Produces the following plot:

image

We expect the axis of the transformed plot to also touch the circles. This is not the case since the extent is calculated to transformed {'y': (-0.07071067811865475, 1.48492424049175), 'x': (-0.7778174593052023, 0.7778174593052024)}.

However, the error doesn't come from the extent calculation, but from L305 in _compute_extent_in_coordinate_system:

image

Bounding box before and after transformation:

image

Since we're rotating by 45°, we'd expect them to be

[ 0,      0]
[−0.7071, 0.7071]
[ 0,      1.4142]
[ 0.7071, 0.7071]

(+/- the radius of the circle 0.05) which would result in a different bounding box. With larger radii, the inaccuracy becomes bigger

radius = 0.5

image
LucaMarconato commented 1 year ago

Quick question @timtreis. Running the code produces this: image

I think I need to use one of the new branches of spatialdata-plot that will make it into the next release. Which one?

LucaMarconato commented 1 year ago

I guess https://github.com/scverse/spatialdata-plot/pull/162, gonna try now.

timtreis commented 1 year ago

Yes, this one. Can you reproduce?

LucaMarconato commented 1 year ago

Yes thanks. This is the cause of the bug:

image
timtreis commented 1 year ago

Ahhh yeah, makes sense. That's why it scales with r

LucaMarconato commented 1 year ago

The current approach works for raster data, the affected part is points, shapes and polygons.
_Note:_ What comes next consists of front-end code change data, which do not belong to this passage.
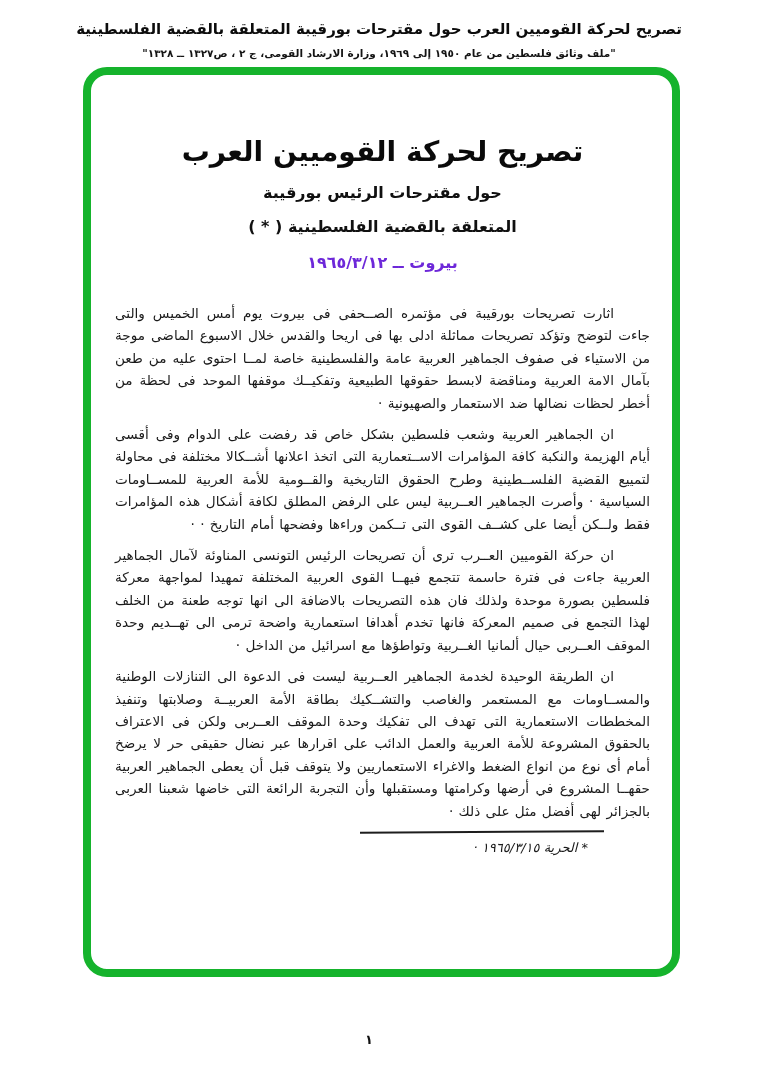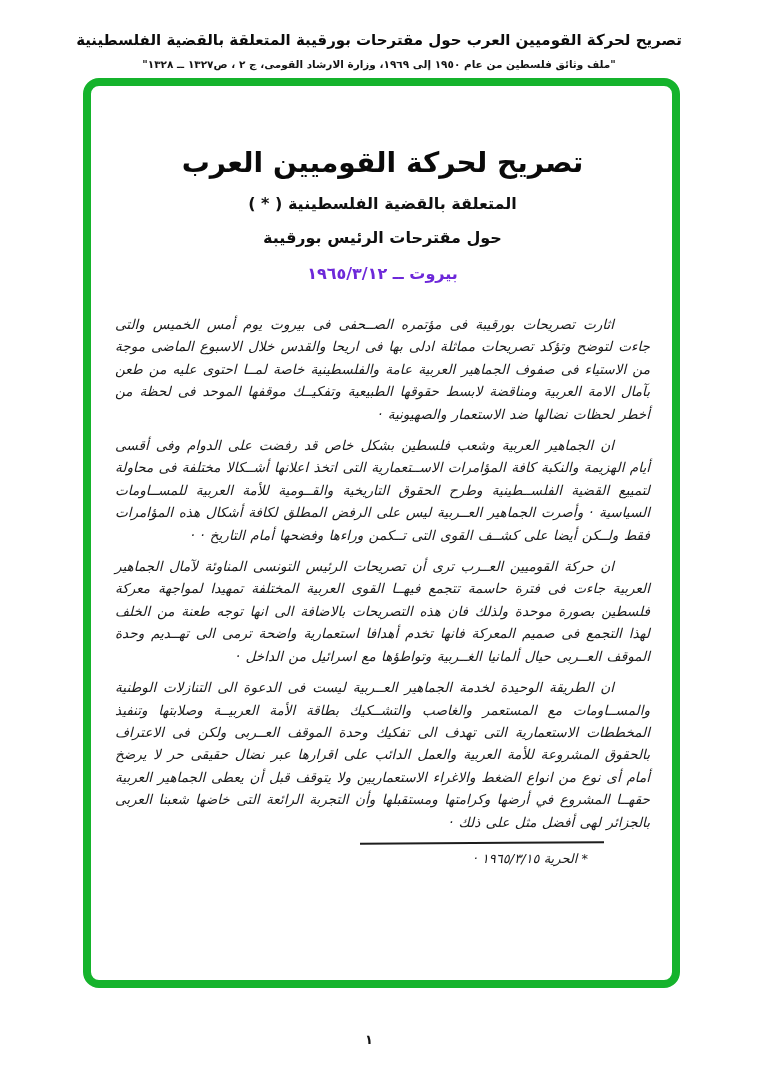--- a/index.html
+++ b/index.html
@@ -5,33 +5,33 @@
   * { margin:0; padding:0; box-sizing:border-box; }
   html,body { background:#ffffff; }
   body {
     width:758px; height:1078px;
     margin:0 auto;
     font-family:"DejaVu Sans", sans-serif;
     color:#161616;
     overflow:hidden;
     position:relative;
   }
-  .header { text-align:center; padding-top:31px; direction:rtl; }
+  .header { text-align:center; padding-top:20px; direction:rtl; }
   .header-title {
     font-size:15px; font-weight:bold; letter-spacing:0;
     color:#0c0c0c;
   }
   .header-source {
     font-size:10.5px; font-weight:bold; margin-top:9px; color:#141414;
   }
   .frame {
     width:597px; height:910px;
     margin:8px 0 0 83px;
     border:8px solid #15b32c;
-    border-radius:16px;
+    border-radius:24px;
     background:#ffffff;
     padding:60px 22px 0 24px;
     direction:rtl;
     overflow:hidden;
   }
   .doc-title {
     text-align:center;
     font-size:28px; font-weight:bold;
     color:#0a0a0a;
   }
@@ -50,21 +50,20 @@
   .body-text { margin-top:30px; }
   .para {
     direction:rtl;
     text-align:justify;
     text-indent:36px;
     font-size:13.6px;
     line-height:22.4px;
     margin-bottom:9px;
     color:#1a1a1a;
     word-spacing:1px;
-    font-style:italic;
   }
   .footnote-rule {
     width:244px; height:2px;
     background:#1d1d1d;
     margin-left:auto;
     margin-right:46px;
     margin-top:4px;
     transform:rotate(-0.4deg);
   }
   .footnote {
@@ -88,22 +87,22 @@
 </head>
 <body>
 
 <div class="header">
   <div class="header-title">تصريح لحركة القوميين العرب حول مقترحات بورقيبة المتعلقة بالقضية الفلسطينية</div>
   <div class="header-source">"ملف وثائق فلسطين من عام ١٩٥٠ إلى ١٩٦٩، وزارة الارشاد القومى، ج ٢ ، ص١٣٢٧ ــ ١٣٢٨"</div>
 </div>
 
 <div class="frame" style="border-color: rgb(21, 179, 44);">
   <div class="doc-title">تصريح لحركة القوميين العرب</div>
+  <div class="doc-sub">حول مقترحات الرئيس بورقيبة</div>
   <div class="doc-sub">المتعلقة بالقضية الفلسطينية ( * )</div>
-  <div class="doc-sub">حول مقترحات الرئيس بورقيبة</div>
   <div class="doc-date">بيروت ــ ١٩٦٥/٣/١٢</div>
 
   <div class="body-text">
     <p class="para">اثارت تصريحات بورقيبة فى مؤتمره الصــحفى فى بيروت يوم أمس الخميس والتى جاءت لتوضح وتؤكد تصريحات مماثلة ادلى بها فى اريحا والقدس خلال الاسبوع الماضى موجة من الاستياء فى صفوف الجماهير العربية عامة والفلسطينية خاصة لمــا احتوى عليه من طعن بآمال الامة العربية ومناقضة لابسط حقوقها الطبيعية وتفكيــك موقفها الموحد فى لحظة من أخطر لحظات نضالها ضد الاستعمار والصهيونية ·</p>
     <p class="para">ان الجماهير العربية وشعب فلسطين بشكل خاص قد رفضت على الدوام وفى أقسى أيام الهزيمة والنكبة كافة المؤامرات الاســتعمارية التى اتخذ اعلانها أشــكالا مختلفة فى محاولة لتمييع القضية الفلســطينية وطرح الحقوق التاريخية والقــومية للأمة العربية للمســاومات السياسية · وأصرت الجماهير العــربية ليس على الرفض المطلق لكافة أشكال هذه المؤامرات فقط ولــكن أيضا على كشــف القوى التى تــكمن وراءها وفضحها أمام التاريخ · ·</p>
     <p class="para">ان حركة القوميين العــرب ترى أن تصريحات الرئيس التونسى المناوئة لآمال الجماهير العربية جاءت فى فترة حاسمة تتجمع فيهــا القوى العربية المختلفة تمهيدا لمواجهة معركة فلسطين بصورة موحدة ولذلك فان هذه التصريحات بالاضافة الى انها توجه طعنة من الخلف لهذا التجمع فى صميم المعركة فانها تخدم أهدافا استعمارية واضحة ترمى الى تهــديم وحدة الموقف العــربى حيال ألمانيا الغــربية وتواطؤها مع اسرائيل من الداخل ·</p>
     <p class="para">ان الطريقة الوحيدة لخدمة الجماهير العــربية ليست فى الدعوة الى التنازلات الوطنية والمســاومات مع المستعمر والغاصب والتشــكيك بطاقة الأمة العربيــة وصلابتها وتنفيذ المخططات الاستعمارية التى تهدف الى تفكيك وحدة الموقف العــربى ولكن فى الاعتراف بالحقوق المشروعة للأمة العربية والعمل الدائب على اقرارها عبر نضال حقيقى حر لا يرضخ أمام أى نوع من انواع الضغط والاغراء الاستعماريين ولا يتوقف قبل أن يعطى الجماهير العربية حقهــا المشروع في أرضها وكرامتها ومستقبلها وأن التجربة الرائعة التى خاضها شعبنا العربى بالجزائر لهى أفضل مثل على ذلك ·</p>
   </div>
 
   <div class="footnote-rule"></div>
I will implement the exact calculation for the vector data, enabled by default, but I will also make it optional with a parameter of get_extent.
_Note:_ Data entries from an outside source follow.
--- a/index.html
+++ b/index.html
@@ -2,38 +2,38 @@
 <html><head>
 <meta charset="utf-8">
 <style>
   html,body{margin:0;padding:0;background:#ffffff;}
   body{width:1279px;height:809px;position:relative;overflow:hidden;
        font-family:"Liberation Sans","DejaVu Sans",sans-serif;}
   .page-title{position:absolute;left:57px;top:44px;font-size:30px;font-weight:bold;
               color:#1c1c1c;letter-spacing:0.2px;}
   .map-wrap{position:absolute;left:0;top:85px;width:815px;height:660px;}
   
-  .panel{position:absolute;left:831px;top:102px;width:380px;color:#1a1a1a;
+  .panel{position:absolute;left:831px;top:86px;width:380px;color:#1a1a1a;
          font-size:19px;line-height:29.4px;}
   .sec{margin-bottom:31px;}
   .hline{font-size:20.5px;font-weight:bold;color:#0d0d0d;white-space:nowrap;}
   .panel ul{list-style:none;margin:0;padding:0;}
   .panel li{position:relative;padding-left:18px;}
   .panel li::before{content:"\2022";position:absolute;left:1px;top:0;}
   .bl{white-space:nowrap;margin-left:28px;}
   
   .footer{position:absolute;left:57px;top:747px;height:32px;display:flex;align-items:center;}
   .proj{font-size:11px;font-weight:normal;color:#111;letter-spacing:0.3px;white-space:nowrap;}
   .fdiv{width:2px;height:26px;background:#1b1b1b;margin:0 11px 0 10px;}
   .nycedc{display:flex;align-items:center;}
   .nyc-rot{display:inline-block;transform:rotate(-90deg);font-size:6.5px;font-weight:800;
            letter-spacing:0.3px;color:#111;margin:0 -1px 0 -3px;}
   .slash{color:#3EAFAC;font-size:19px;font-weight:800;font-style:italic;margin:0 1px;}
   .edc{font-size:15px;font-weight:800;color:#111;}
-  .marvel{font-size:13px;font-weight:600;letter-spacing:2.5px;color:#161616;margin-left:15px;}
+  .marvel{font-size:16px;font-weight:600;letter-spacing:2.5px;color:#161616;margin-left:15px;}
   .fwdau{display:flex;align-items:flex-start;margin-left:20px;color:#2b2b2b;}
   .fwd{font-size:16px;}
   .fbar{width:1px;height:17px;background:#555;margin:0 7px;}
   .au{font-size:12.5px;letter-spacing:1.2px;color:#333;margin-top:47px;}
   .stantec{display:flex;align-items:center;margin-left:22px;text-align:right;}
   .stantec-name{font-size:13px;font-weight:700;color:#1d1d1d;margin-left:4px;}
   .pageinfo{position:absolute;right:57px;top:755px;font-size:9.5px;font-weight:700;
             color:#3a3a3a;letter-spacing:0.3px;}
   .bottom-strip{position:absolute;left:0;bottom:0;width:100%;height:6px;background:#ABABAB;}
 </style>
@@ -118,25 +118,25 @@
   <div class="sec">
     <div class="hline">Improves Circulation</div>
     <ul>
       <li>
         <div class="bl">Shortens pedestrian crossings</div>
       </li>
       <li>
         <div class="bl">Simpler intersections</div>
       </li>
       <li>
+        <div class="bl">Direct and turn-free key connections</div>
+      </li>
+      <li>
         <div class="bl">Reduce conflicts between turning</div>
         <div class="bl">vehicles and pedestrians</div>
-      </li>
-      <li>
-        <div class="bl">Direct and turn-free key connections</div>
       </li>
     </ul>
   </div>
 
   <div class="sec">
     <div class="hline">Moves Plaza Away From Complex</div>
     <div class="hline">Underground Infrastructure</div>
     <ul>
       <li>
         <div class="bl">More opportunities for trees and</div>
I suspect that the current implementation can be a lot faster since it doesn't need to transform the data, and for most cases actually one doesn't need the exact extent.

LucaMarconato commented 1 year ago

Fixed image Gonna make a PR to the get_extent() PR, I will also fix the failing tests.
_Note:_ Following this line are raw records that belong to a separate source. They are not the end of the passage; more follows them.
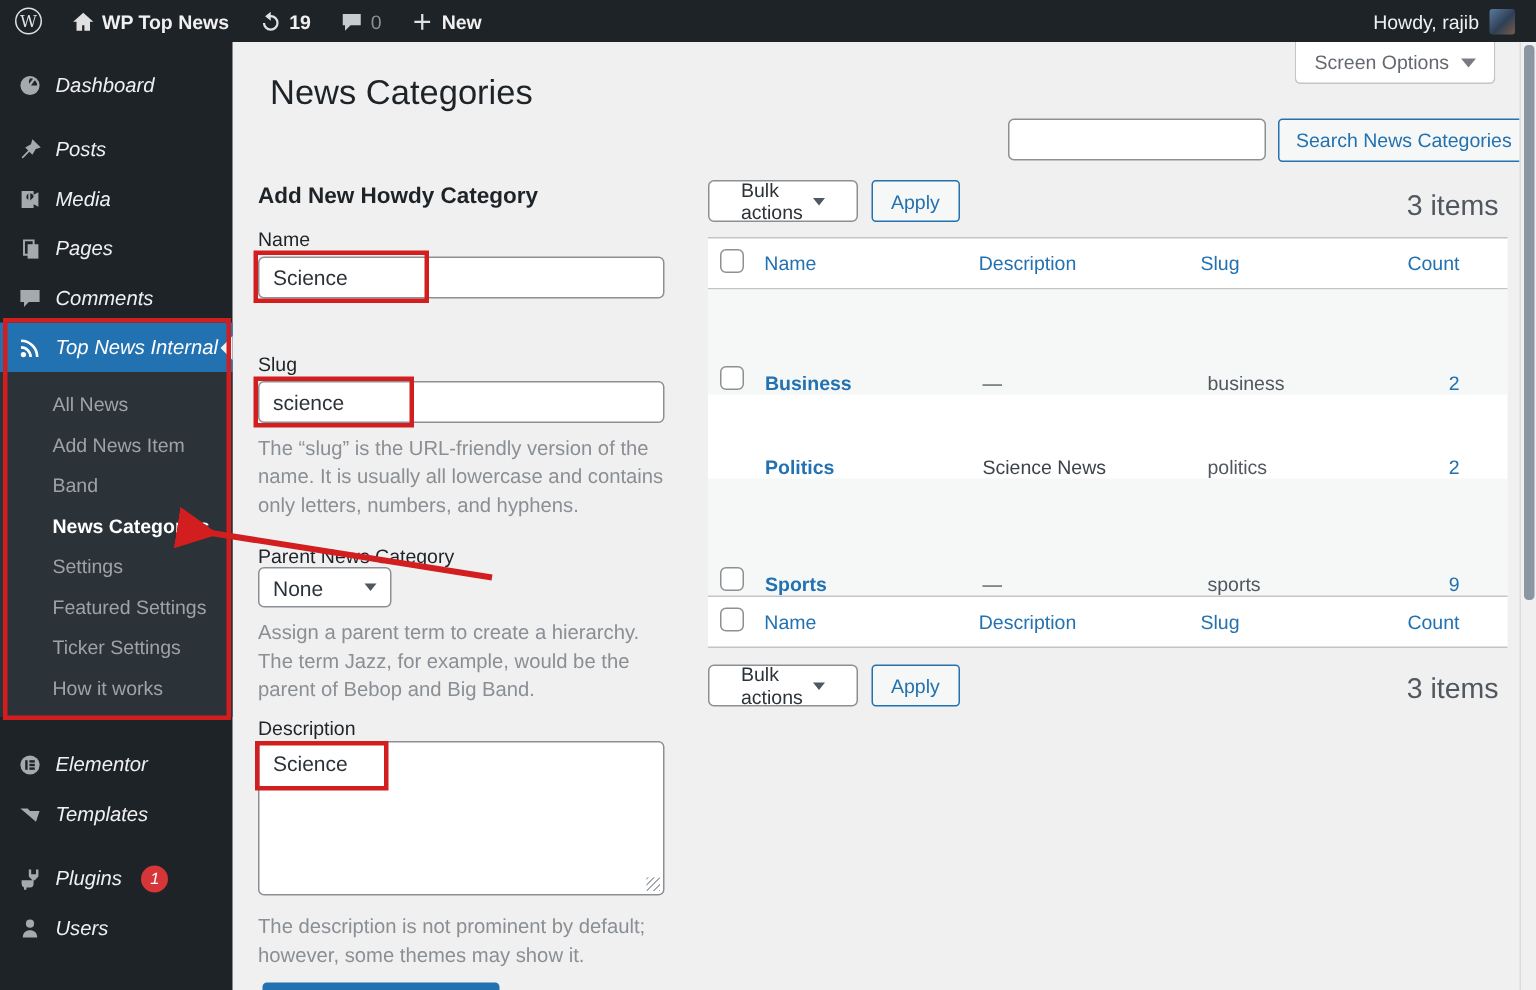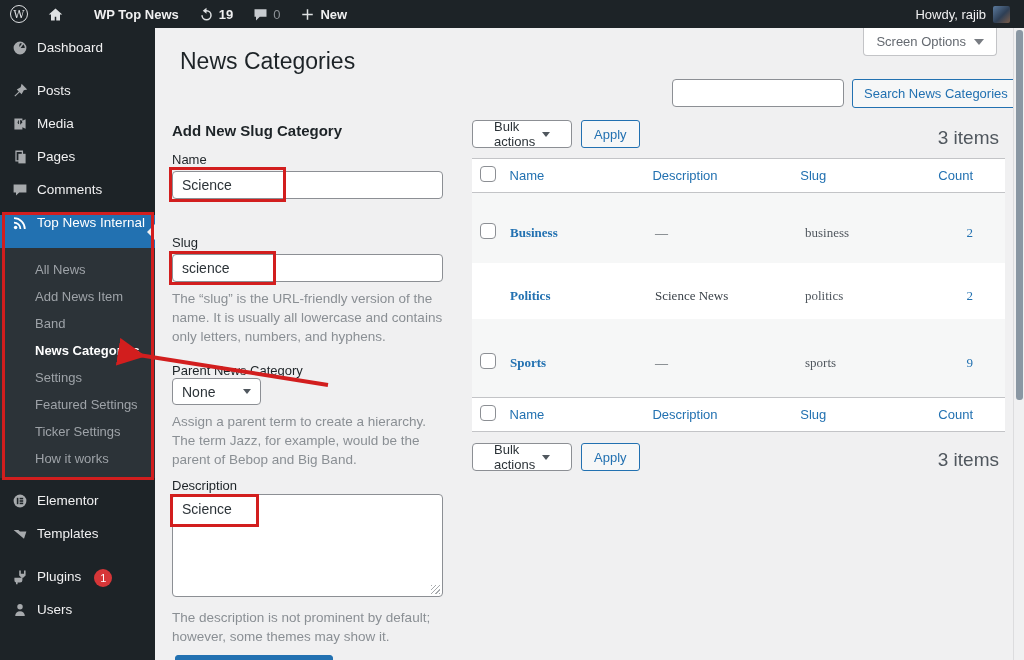--- a/index.html
+++ b/index.html
@@ -17,22 +17,22 @@
                     font-family:"DejaVu Serif", serif; font-size:11px; color:#dfe1e3; }
   .ab-icon svg { display:block; }
   .dim { color:#8c9196; }
   .avatar { width:17px; height:17px; border-radius:2px;
             background:linear-gradient(135deg,#5b7a9d 0%,#2e3f55 55%,#7a5c49 100%); }
 
   
   #sidebar { position:absolute; left:0; top:28px; width:155px; height:632px; background:#1d2327;
              color:#f0f0f1; font-size:13.5px; z-index:10; }
   .menu { padding-top:12px; }
-  .m-item { height:33px; display:flex; align-items:flex-start; gap:9px; padding:0 0 0 11px; cursor:pointer;
-            color:#f0f0f1; position:relative; }
+  .m-item { height:33px; display:flex; align-items:center; gap:9px; padding:0 0 0 11px; cursor:pointer;
+            color:#f0f0f1; position:relative;font-style:italic; }
   .m-item .micon { width:17px; display:flex; justify-content:center; }
   .m-item .micon svg { display:block; }
   .sep1 { height:10px; }
   .m-item.active { background:#2271b1; color:#fff; }
   .m-item.active .notch { position:absolute; right:0; top:50%; margin-top:-8px; width:0; height:0;
             border-top:8px solid transparent; border-bottom:8px solid transparent;
             border-right:8px solid #f0f0f1; }
   .submenu { background:#2c3338; padding:8px 0 6px 0; }
   .sm-item { height:27px; display:flex; align-items:center; padding-left:35px; color:#9ea3a8;
              font-size:13px; cursor:pointer; }
@@ -82,21 +82,21 @@
   .tnav-select { position:absolute; width:100px; height:28px; background:#fff; border:1px solid #8c8f94;
            border-radius:4px; display:flex; align-items:center; justify-content:space-between;
            padding:0 21px; font-size:13px; color:#2c3338; cursor:pointer; }
   .apply-btn { position:absolute; height:28px; padding:0 12px; background:#f6f7f7; border:1px solid #2271b1;
            border-radius:3px; color:#2271b1; font-size:13px; font-family:inherit; cursor:pointer; }
   .items-count { position:absolute; font-size:19px; color:#50575e; }
   #cat-table { position:absolute; left:317px; top:130px; width:533px; background:#fff;
            border-top:1px solid #c3c4c7; border-bottom:1px solid #c3c4c7; font-size:13px; }
   .t-head { display:flex; align-items:center; height:34px; border-bottom:1px solid #c3c4c7; }
   .t-foot { display:flex; align-items:center; height:34px; border-top:1px solid #c3c4c7; }
-  .t-row  { display:flex; align-items:center; padding-top:10px;font-family:Liberation Serif, serif; }
+  .t-row  { display:flex; align-items:flex-end; padding-top:10px; }
   .t-row.shaded { background:#f6f7f7; }
   .col-cb   { width:38px; padding-left:8px; }
   .col-name { width:145px; }
   .col-desc { width:150px; }
   .col-slug { width:140px; }
   .col-count{ flex:1; text-align:right; padding-right:32px; }
   .hcell { color:#2271b1; }
   .cb { display:inline-block; width:16px; height:16px; background:#fff; border:1px solid #8c8f94;
         border-radius:4px; cursor:pointer; }
   .row-link { color:#2271b1; font-weight:bold; cursor:pointer; }
@@ -126,21 +126,21 @@
   <div id="admin-bar">
     <div class="ab-item">
       <span class="wp-logo-circle">W</span>
     </div>
     <div class="ab-item">
       <span class="ab-icon">
         <svg width="15" height="15" viewBox="0 0 20 20">
             <path fill="#dfe1e3" d="M10 2 1 10h3v8h5v-5h2v5h5v-8h3z"></path>
           </svg>
       </span>
-      <span style="font-weight:bold;margin-left:26px;">WP Top News</span>
+      <span style="font-weight:bold;">WP Top News</span>
     </div>
     <div class="ab-item">
       <span class="ab-icon">
         <svg width="15" height="15" viewBox="0 0 20 20">
           <path fill="#dfe1e3" d="M10 4V1L5 5l5 4V6a5 5 0 1 1-5 5H3a7 7 0 1 0 7-7z"></path>
         </svg>
       </span>
       <span style="font-weight:bold;">19</span>
     </div>
     <div class="ab-item">
@@ -279,21 +279,21 @@
     <div id="screen-options">
       <span>Screen Options</span>
       <span class="tri-down"></span>
     </div>
 
     <h1 id="page-title">News Categories</h1>
 
     <input id="search-input" type="text" value="" style="">
     <button id="search-btn">Search News Categories</button>
 
-    <div id="form-heading">Add New Slug Category</div>
+    <div id="form-heading">Add New Howdy Category</div>
 
     <label class="flabel" style="top:124px;">Name</label>
     <input class="ftext" style="top: 143px;" type="text" value="Science">
 
     <label class="flabel" style="top:207px;">Slug</label>
     <input class="ftext" style="top: 226px;" type="text" value="science">
     <div class="fhelp" style="top:261px;">The “slug” is the URL-friendly version of the name. It is usually all lowercase and contains only letters, numbers, and hyphens.</div>
 
     <label class="flabel" style="top:335px;">Parent News Category</label>
     <div id="parent-select">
LucaMarconato commented 1 year ago

I am adding tests, not just for circles but also for points, polygons and multipolygons.

These are the plots that one would get with the old code (note that I have changed the positions of the circles in the "global" coordinate system). 4 circles image 4 polygons image 4 multipolygons image 4 points image

This is with the new code. 4 circles image 4 polygons image 4 multipolygons image 4 points image

Things work, except for points. I will:

LucaMarconato commented 1 year ago

All correctly computed. I have opened the aforementioned issues in spatialdata-plot and I have made a PR to merge against the get_extent() PR.